Home | Working Group | Research | Courses | Software/data | Links | Contact/bio |

Adrian Raftery: Model-Based Clustering Research

Cluster analysis is the automatic numerical grouping of objects into cohesive groups based on measured characteristics. It was invented in the late 1950s by Sokal, Sneath and others, and has developed mainly as a set of heuristic methods. More recently it has been found that basing cluster analysis on a probability model can be useful both for understanding when existing methods are likely to be successful, and for suggesting new and better methods.
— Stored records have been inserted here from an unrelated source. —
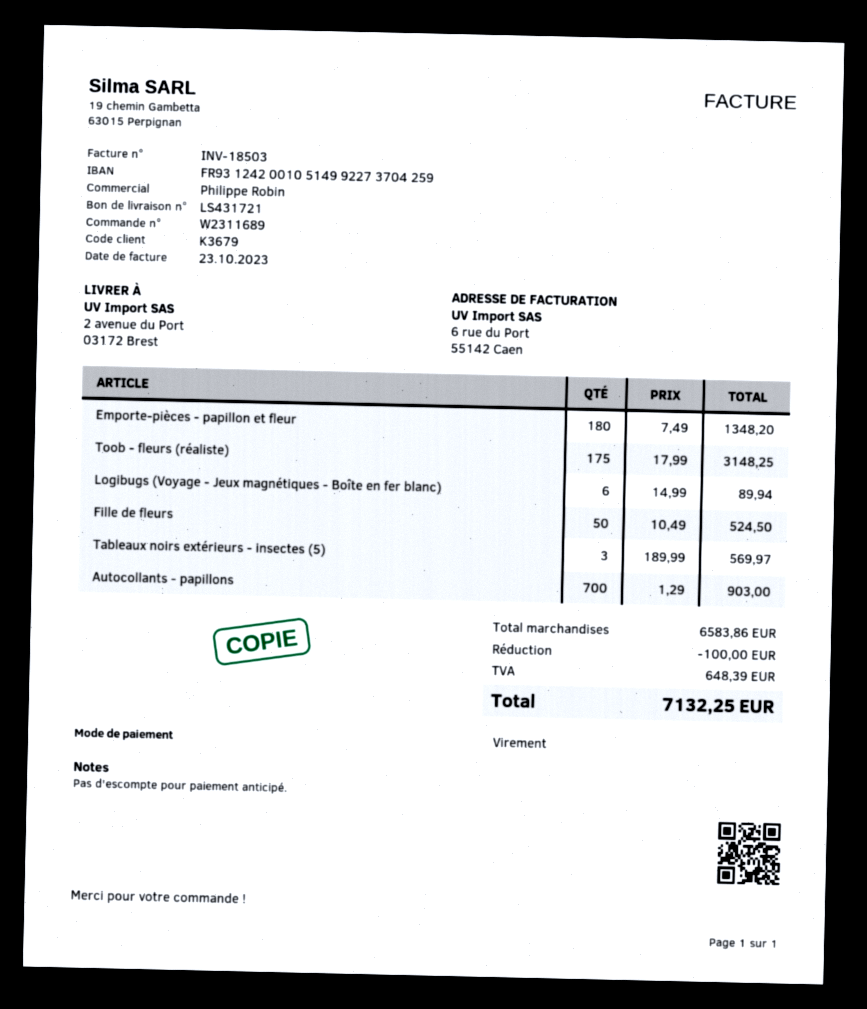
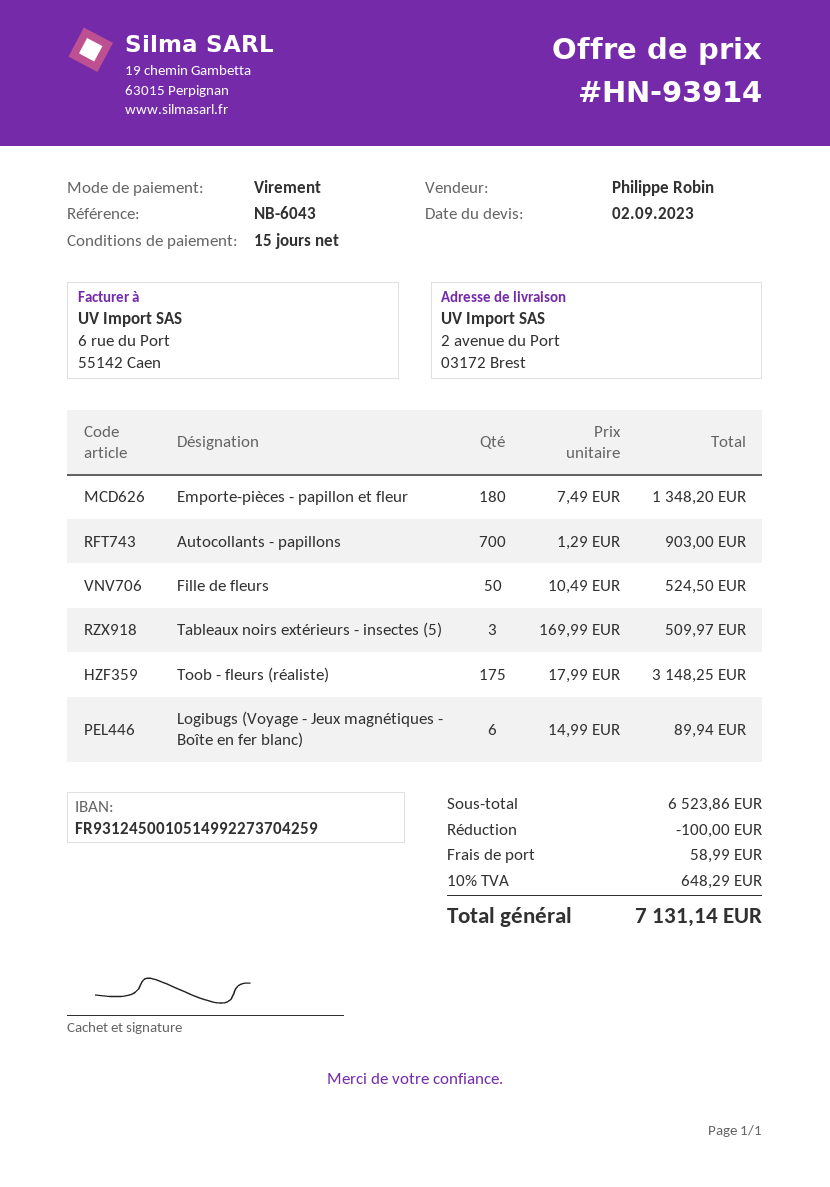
bank account: FR9312420010514992273704259 -> FR9312450010514992273704259
Tableaux noirs extérieurs - insectes (5): 3 x 189.99 = 569.97 -> 3 x 169.99 = 509.97
subtotal: 6583.86 -> 6523.86
shipping: none -> 58.99
tax: 648.39 -> 648.29
total: 7132.25 -> 7131.14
It also provides answers to several questions that often arise in practice but are hard to answer with heuristic methods: How many clusters are there? Which clustering method should be used? How should we deal with outliers?

Most clustering methods have been developed for the situation where the groups to be identified are well separated "blobs" in p-space. I have been interested in the case where the groups are defined by their shape, may be clustered around lines or even thin nonlinear curves, and may even intersect. Examples are groups of boundary pixels in images, groups of earthquakes clustered along seismic faults, and stars grouped in galaxies.

For a review of model-based clustering, see our 2019 book, Model-Based Clustering and Classification for Data Science, with Applications in R, as well as Fraley and Raftery (2002). Free software to carry it out, MCLUST, is available for R. For more information on the software, see our 2023 book, Model-Based Clustering, Classification, and Density Estimation Using mclust in R.

More recent research projects in this area include model-based clustering for social networks, variable selection for model-based clustering, merging Gaussian mixture components to represent non-Gaussian clusters, and Bayesian model averaging for model-based clustering.

Books

Scrucca, L., Fraley, C., Murphy, T.B. and Raftery, A.E. (2023). Model-Based Clustering, Classification, and Density Estimation Using mclust in R. Chapman & Hall / CRC Press.

Bouveyron, C., Celeux, G., Murphy, T.B. and Raftery, A.E. (2019). Model-Based Clustering and Classification for Data Science, with Applications in R. Cambridge University Press (Cambridge Series in Statistical and Probabilistic Mathematics). Free download here.

Papers

Gormley, I.C., Murphy, T.B. and Raftery, A.E. (2023). Model-Based Clustering. Annual Review of Statistics and its Applications 10: 573--595.

Scrucca, L. and Raftery, A.E. (2018). clustvarsel: A package implementing variable selection for model-based clustering in R. Journal of Statistical Software 84(1):1--28.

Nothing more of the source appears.